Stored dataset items
- - - - - - -

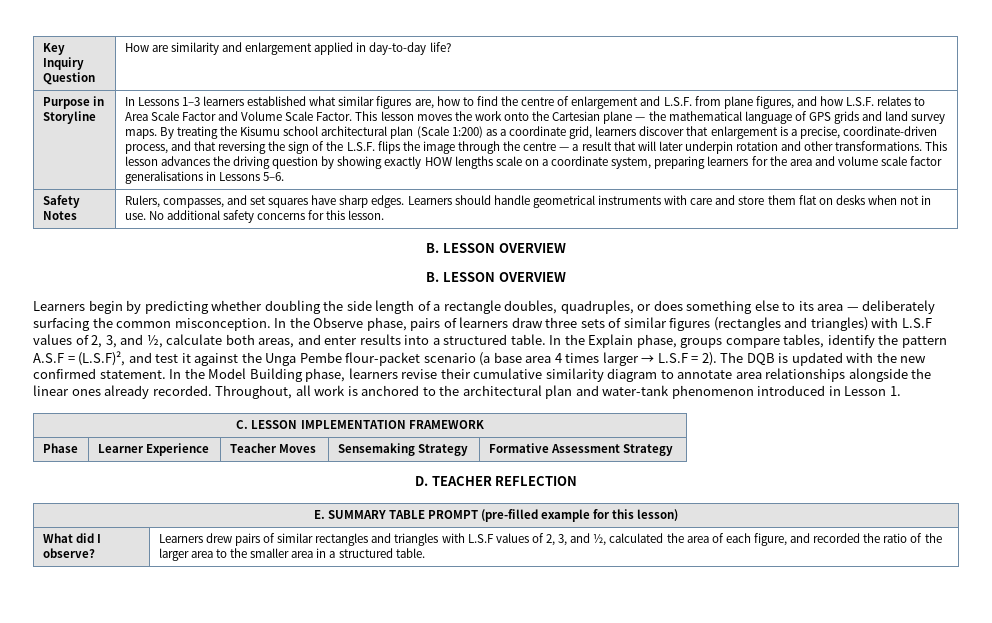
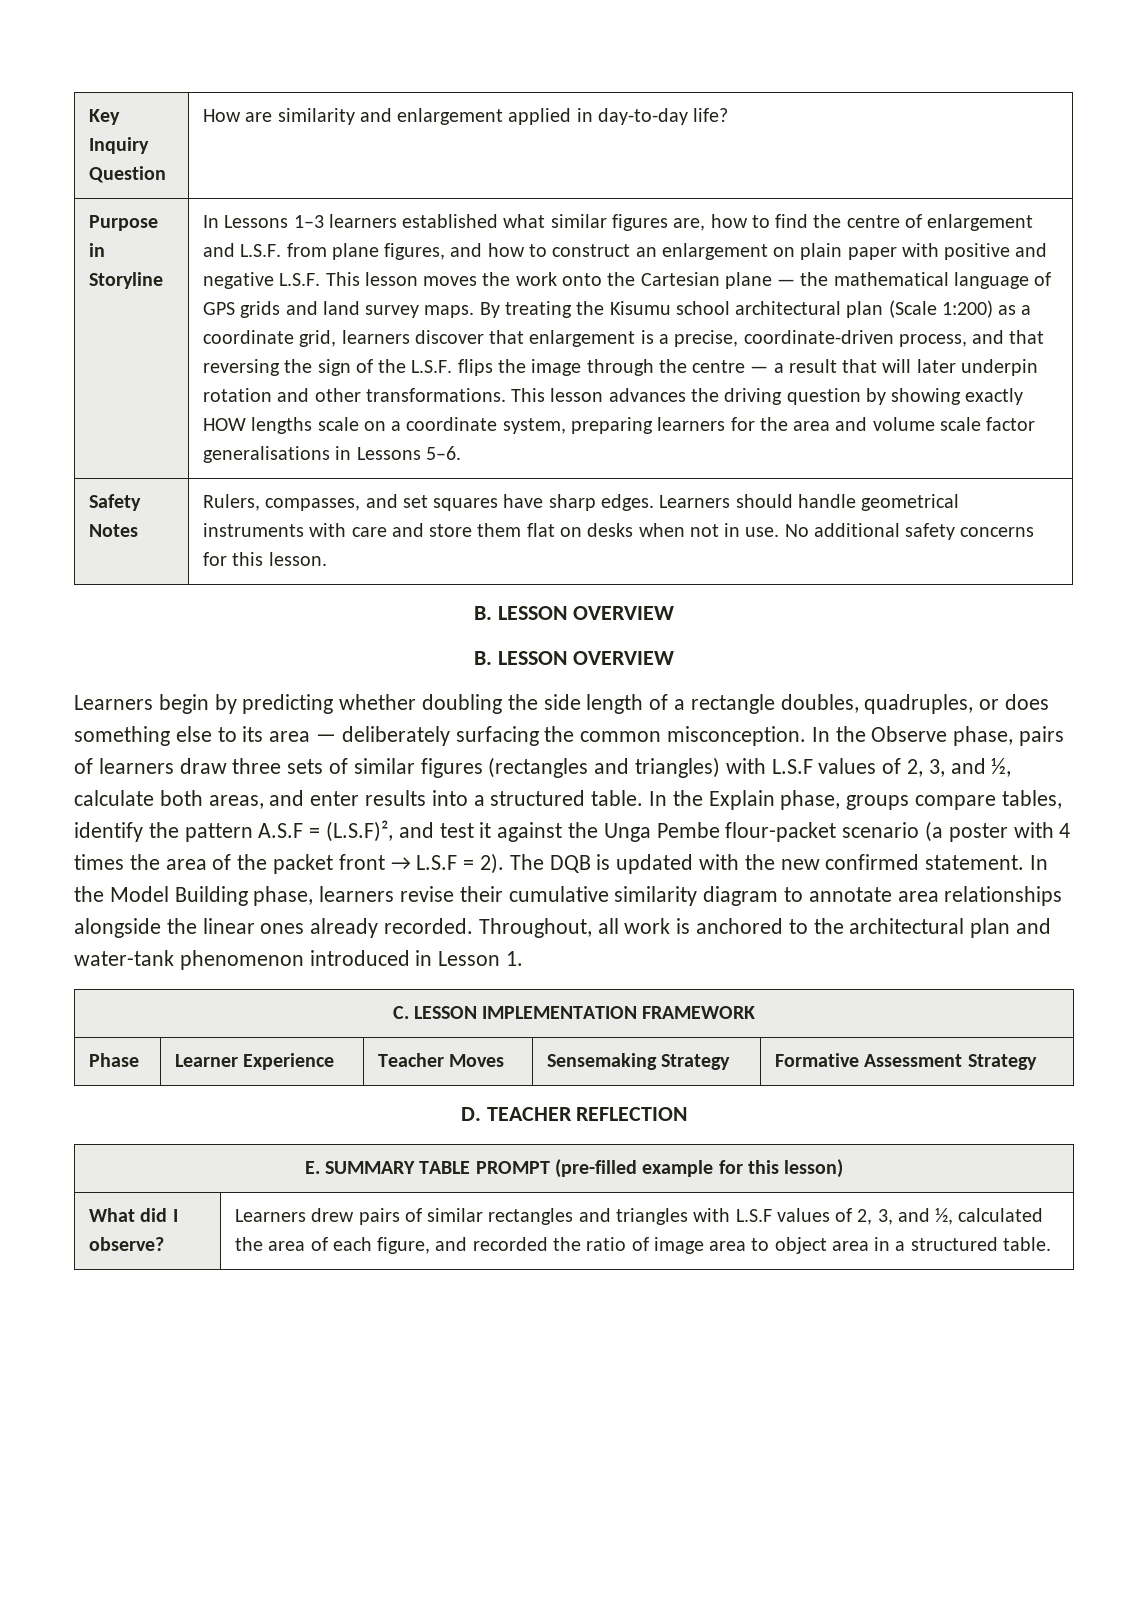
- In Lessons 1–3 learners established what similar figures are, how to find the centre of enlargement and L.S.F. from plane figures, and how L.S.F. relates to Area Scale Factor and Volume Scale Factor. This lesson moves the work onto the Cartesian plane — the mathematical language of GPS grids and land survey maps.
+ In Lessons 1–3 learners established what similar figures are, how to find the centre of enlargement and L.S.F. from plane figures, and how to construct an enlargement on plain paper with positive and negative L.S.F. This lesson moves the work onto the Cartesian plane — the mathematical language of GPS grids and land survey maps.
- In the Explain phase, groups compare tables, identify the pattern A.S.F = (L.S.F)², and test it against the Unga Pembe flour-packet scenario (a base area 4 times larger → L.S.F = 2).
+ In the Explain phase, groups compare tables, identify the pattern A.S.F = (L.S.F)², and test it against the Unga Pembe flour-packet scenario (a poster with 4 times the area of the packet front → L.S.F = 2).
- Learners drew pairs of similar rectangles and triangles with L.S.F values of 2, 3, and ½, calculated the area of each figure, and recorded the ratio of the larger area to the smaller area in a structured table.
+ Learners drew pairs of similar rectangles and triangles with L.S.F values of 2, 3, and ½, calculated the area of each figure, and recorded the ratio of image area to object area in a structured table.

- - - - - - -

** Exercise **
Repeat all the records above exactly, leaving out any pictures.

** Answer to the problem **
- In Lessons 1–3 learners established what similar figures are, how to find the centre of enlargement and L.S.F. from plane figures, and how L.S.F. relates to Area Scale Factor and Volume Scale Factor. This lesson moves the work onto the Cartesian plane — the mathematical language of GPS grids and land survey maps.
+ In Lessons 1–3 learners established what similar figures are, how to find the centre of enlargement and L.S.F. from plane figures, and how to construct an enlargement on plain paper with positive and negative L.S.F. This lesson moves the work onto the Cartesian plane — the mathematical language of GPS grids and land survey maps.
- In the Explain phase, groups compare tables, identify the pattern A.S.F = (L.S.F)², and test it against the Unga Pembe flour-packet scenario (a base area 4 times larger → L.S.F = 2).
+ In the Explain phase, groups compare tables, identify the pattern A.S.F = (L.S.F)², and test it against the Unga Pembe flour-packet scenario (a poster with 4 times the area of the packet front → L.S.F = 2).
- Learners drew pairs of similar rectangles and triangles with L.S.F values of 2, 3, and ½, calculated the area of each figure, and recorded the ratio of the larger area to the smaller area in a structured table.
+ Learners drew pairs of similar rectangles and triangles with L.S.F values of 2, 3, and ½, calculated the area of each figure, and recorded the ratio of image area to object area in a structured table.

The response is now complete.